The overthrow of the Danish power on the southern shore of the Baltic opened the way for the further development of German colonisation and missionary enterprise. The work of the Knights of the Sword in Livonia and Esthonia proceeded uninterrupted by Danish rivalry. The year before the final settlement of the entanglement with Denmark Frederick had confirmed the grant of Prussia made by the Polish Duke Conrad of Masovia to the Teutonic Knights. This was the beginning of the conquest and colonisation of that region which centuries later gave its name to the dominating power in Germany.

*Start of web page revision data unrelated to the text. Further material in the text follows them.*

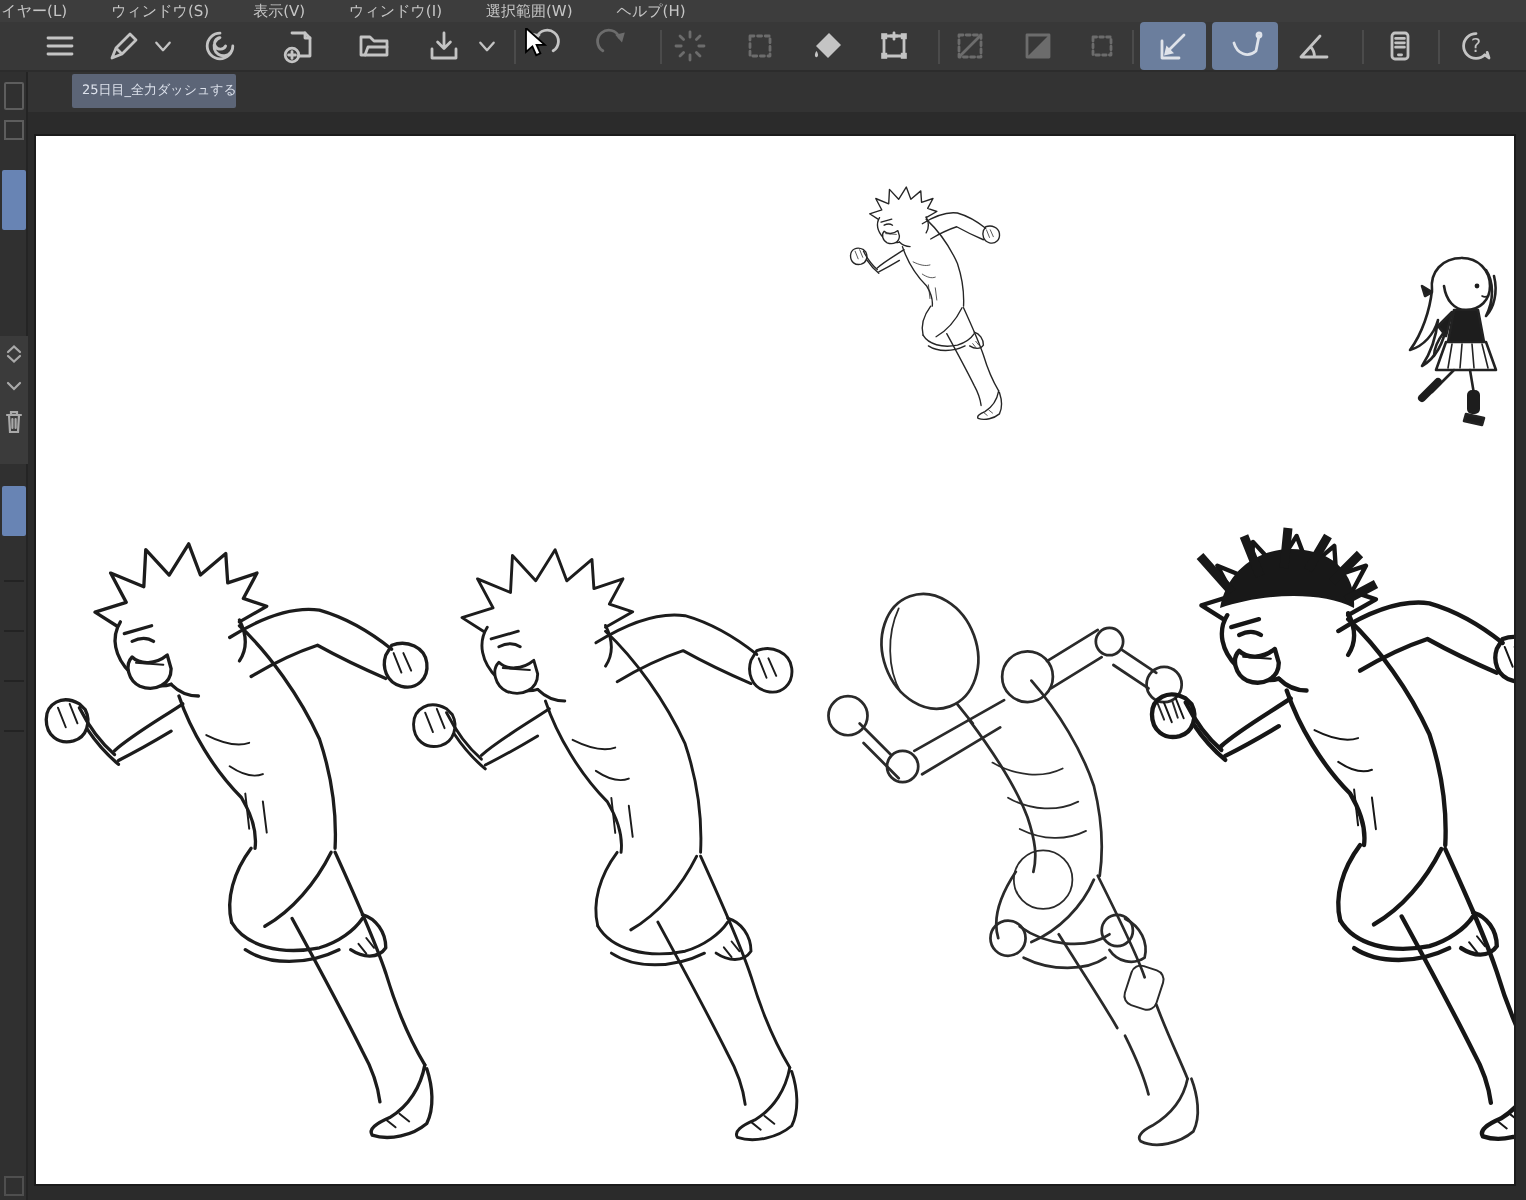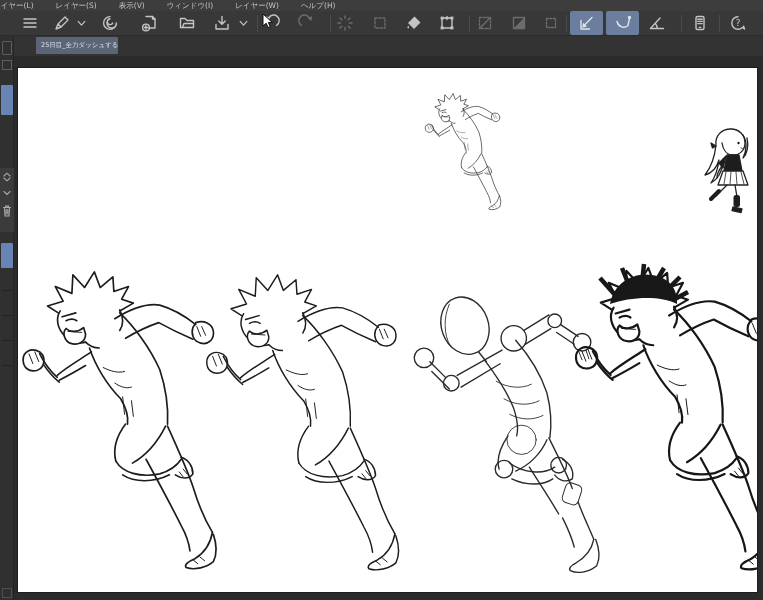--- a/index.html
+++ b/index.html
@@ -55,7 +55,7 @@
 
   <nav class="menubar">
     <span class="menu-item">レイヤー(L)</span>
-    <span class="menu-item">レイヤー(S)</span>
+    <span class="menu-item">ウィンドウ(S)</span>
     <span class="menu-item">表示(V)</span>
     <span class="menu-item">ウィンドウ(I)</span>
     <span class="menu-item">レイヤー(W)</span>

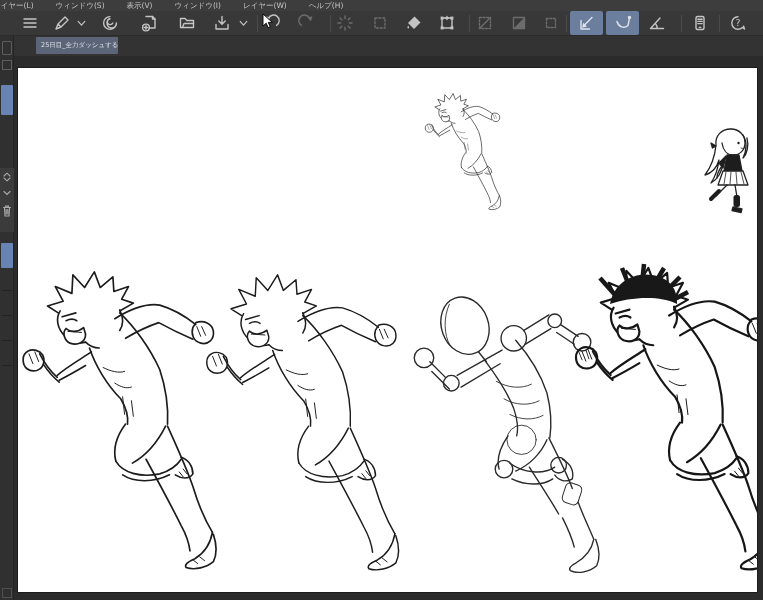--- a/index.html
+++ b/index.html
@@ -58,7 +58,7 @@
     <span class="menu-item">ウィンドウ(S)</span>
     <span class="menu-item">表示(V)</span>
     <span class="menu-item">ウィンドウ(I)</span>
-    <span class="menu-item">レイヤー(W)</span>
+    <span class="menu-item">選択範囲(W)</span>
     <span class="menu-item">ヘルプ(H)</span>
   </nav>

In his attitude towards the western kingdoms, France and England, Engelbert found himself acutely at variance with his master. After the death of Philip Augustus war again broke out between England and France, and Louis VIII approached Frederick with the object of renewing the alliance concluded, at Vaucouleurs in 1212, he succeeded so far as to obtain from the Emperor a promise that neither he nor any of his subjects should conclude any alliance with England (Catania, November 1223). This was merely continuing the traditional and natural Hohenstaufen policy. Engelbert, on the other hand adopted a different course, and he may be accused of acting in this matter too much as the representative of Cologne, too little as the statesman of the Hohenstaufen. The commercial interests of Cologne were inseparably bound up with those of England, and the archbishop had much at heart the welfare of his city; he had done much to foster its economic prosperity, and so greatly did it flourish that already in his day it became a common saying “wer Köoln nicht gesehen hat, hat Deutschland nicht gesehen”. He set to work therefore to bring about an alliance with England, which he hoped to seal by the marriage of the young Henry, whom he had crowned king at Aix-la-Chapelle on 8 May 1222, with Princess Isabella, the sister of Henry III.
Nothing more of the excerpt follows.